Apple si trova al centro di una nuova polemica. Nello specifico, la Commissione Europea ha accusato l’azienda di Cupertino di discriminare gli utenti europei. Il motivo sono le restrizioni di geo-blocking. Quest’ultime, secondo quanto riportato, ostacolerebbero l’accesso equo ai servizi digitali di Apple. L’indagine, condotta dalla Rete di Cooperazione per la Protezione dei Consumatori, in collaborazione con la Commissione, ha rilevato che l’azienda avrebbe limitato l’accesso ai suoi Media Services. Tra cui App Store, iTunes, Apple Music. Apple Books e Podcasts. Violando, in tal modo, il Regolamento europeo sul geo-blocking.
Apple: le critiche riguardo le opzioni di geo-blocking
Secondo le conclusioni dell’indagine, l’azienda di Cupertino impone limitazioni legate alla residenza degli utenti. Quest’ultime restringono l’accesso agli utenti europei in tre principali modalità. In primis, l’accesso ai servizi digitali di Apple varia in base al paese in cui l’account è stato registrato. Ciò rende difficile il cambio di impostazione. Si tratta di una violazione delle normative europee, che mirano a garantire la parità di accesso a tutti i consumatori.
Un secondo problema riguarda i metodi di pagamento. Apple permette di utilizzare solo carte di credito o di debito rilasciate nel paese di registrazione degli account degli utenti.
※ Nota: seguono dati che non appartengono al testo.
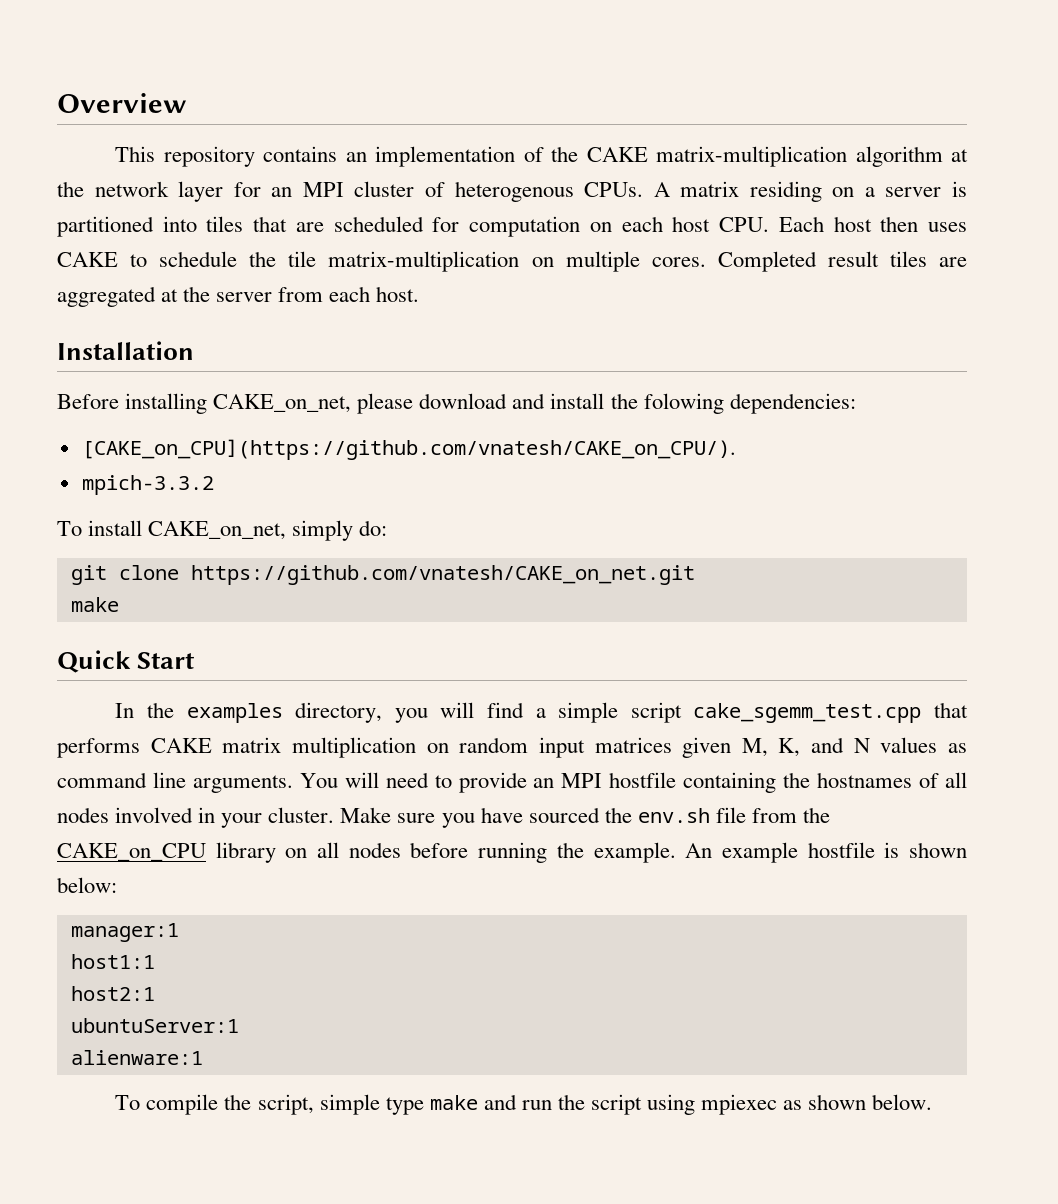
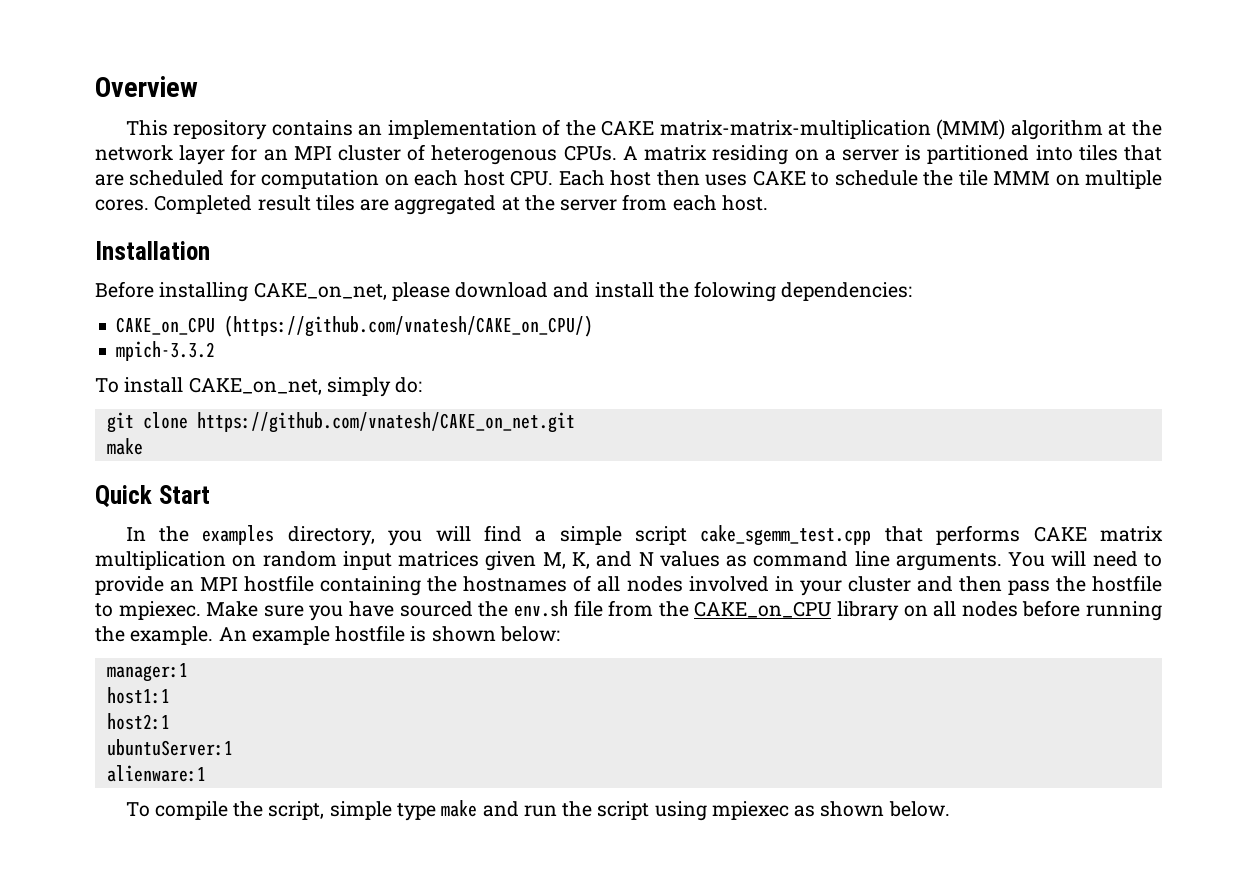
[656,146,848,167] matrix-multiplication -> [659,119,1006,140] matrix-matrix-multiplication (MMM)
[328,251,520,272] matrix-multiplication -> [993,171,1051,185] MMM
[81,439,736,460] [CAKE_on_CPU](https://github.com/vnatesh/CAKE_on_CPU/). -> [116,315,594,337] CAKE_on_CPU (https://github.com/vnatesh/CAKE_on_CPU/)
[268,807,335,823] cluster. -> [847,575,1162,595] [95,601,201,620] cluster and then pass the hostfile to mpiexec.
Tale restrizione penalizza chi si trova temporaneamente in un altro paese dell’UE. Nel dettaglio, viene limitata la possibilità di usare carte emesse all’estero e ostacolando l’accesso a servizi che potrebbero comunque essere legittimamente acquistati all’interno dell’Unione.
Infine, gli utenti dell’azienda di Cupertino non possono accedere ad applicazioni disponibili negli app store di altri paesi europei. Tale limitazione è particolarmente problematica, perché impedisce loro di scaricare app locali mentre si trovano in un paese diverso da quello di registrazione. Limitando così la libertà di accesso ai contenuti digitali in tutta Europa. In risposta, la Commissione Europea ha dato ad Apple un termine di trenta giorni per fornire chiarimenti e proporre modifiche per allinearsi alle normative europee.